B major scale (A sharp major)

B em grande escala
B em grande escala

A chave do B maior (abreviado Si♭M no sistema latino e B♭M no sistema inglês) é a escala B maior plana e contém as notas B, C, D, D, E-flat, F, G, A e B-flat. A sua chave contém 2 B-flats. A sua chave relativa é G menor e a sua chave com o mesmo nome é B menor plano.

O acorde da tríade: B-D-F

Note que em alemão a nota assinada em B é "B" e a natural é "H". Em contraste, no sistema inglês o B é naturalmente "B" e o B é "B♭".

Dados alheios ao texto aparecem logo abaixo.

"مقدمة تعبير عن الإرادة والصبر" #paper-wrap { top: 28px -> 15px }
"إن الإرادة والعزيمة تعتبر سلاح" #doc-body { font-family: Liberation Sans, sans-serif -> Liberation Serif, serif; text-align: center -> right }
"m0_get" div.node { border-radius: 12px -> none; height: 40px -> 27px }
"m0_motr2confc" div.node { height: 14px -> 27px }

B flat é uma chave agradável para a maioria dos instrumentos de sopro, especialmente para instrumentos de sopro de madeira como o clarinete B e o trompete B. É uma chave fácil para instrumentos de sopro porque a maioria deles transpõe para Si bemol, por exemplo, os saxofones, clarinetes (excepto A), a buzina alta em Si bemol, etc., que transpõem para Si bemol (caso em que lêem as notas em Dó maior) ou Mi bemol (caso em que lêem as notas em Fá maior). Em alguns casos, como a buzina em F, eles transpõem para G major.

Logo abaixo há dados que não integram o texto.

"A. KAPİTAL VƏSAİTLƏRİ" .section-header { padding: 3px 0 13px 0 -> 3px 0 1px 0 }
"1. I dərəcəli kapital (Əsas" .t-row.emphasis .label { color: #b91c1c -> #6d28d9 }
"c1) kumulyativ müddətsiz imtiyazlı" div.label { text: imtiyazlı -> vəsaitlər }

Esta chave é frequentemente usada em salsa e merengue, onde muitos destes instrumentos de sopro são usados. Muitas obras escritas ou arranjadas para orquestra sinfônica usam a chave do B flat ou seu menor relacionado pela razão acima.

Sinfonia No. 98 de Joseph Haydn (1732-1809) é a primeira sinfonia que ele escreveu nesta chave e também inclui trombeta e partes de timpanos. Cinco dos concertos para piano de Wolfgang Amadeus Mozart (1756-1791) estão em B flat major.

Na música barroca - na qual ainda não se usava o mesmo temperamento e por isso cada chave tinha o seu próprio carácter - chamava-se a chave do progresso e da Renascença porque está quase sempre acima de G menor. Em vários momentos da história dos concertos de piano no período barroco, a chave do B flat major foi a chave do progresso e da Renascença.

Em vários momentos da história musical tem sido usado para brindes, como o Libiamo de La Traviata e os Brindis da ópera espanhola Marina. As canções de taberna do compositor barroco Henry Purcell também são compostas nesta chave.

Em sinestesia é normalmente usado para a cor sépia.

F grande escala

F grande escala
F grande escala

A escala F maior (abreviada Fa M no sistema latino e F no sistema inglês) F, G, A B, C, D, E, F. A sua chave contém 1 sinal B. A sua chave relativa é D menor e a sua chave com o mesmo nome é F menor.

O acorde da tríade: F-A-C

F major é a chave natural da buzina inglesa, a buzina de baixo, a buzina em F, a trombeta em F e a tuba de Wagner. A música em Fá maior para estes instrumentos é, portanto, escrita em Dó maior. A maior parte soa um quinto mais alto que o escrito, com exceção da trombeta em Fá, que soa um quarto mais alto.

Das seis aberturas que Francesco Maria Veracini escreveu para o Príncipe de Dresden, muitas estão em F major ou B flat major porque os instrumentos de sopro da orquestra do Príncipe eram limitados. Mesmo em F, há um arpejo em F maior (que é formado de um terço maior, um terço menor e um quarto puro).

Beethoven escreveu sua Sinfonia No. 6 op. 68, "Pastorale", e sua Sinfonia No. 8 op. 93 em F major. Vivaldi usou esta chave para o "Outono" das Quatro Estações, RV 293. A Sinfonia de Brahms No. 3 também está em F major.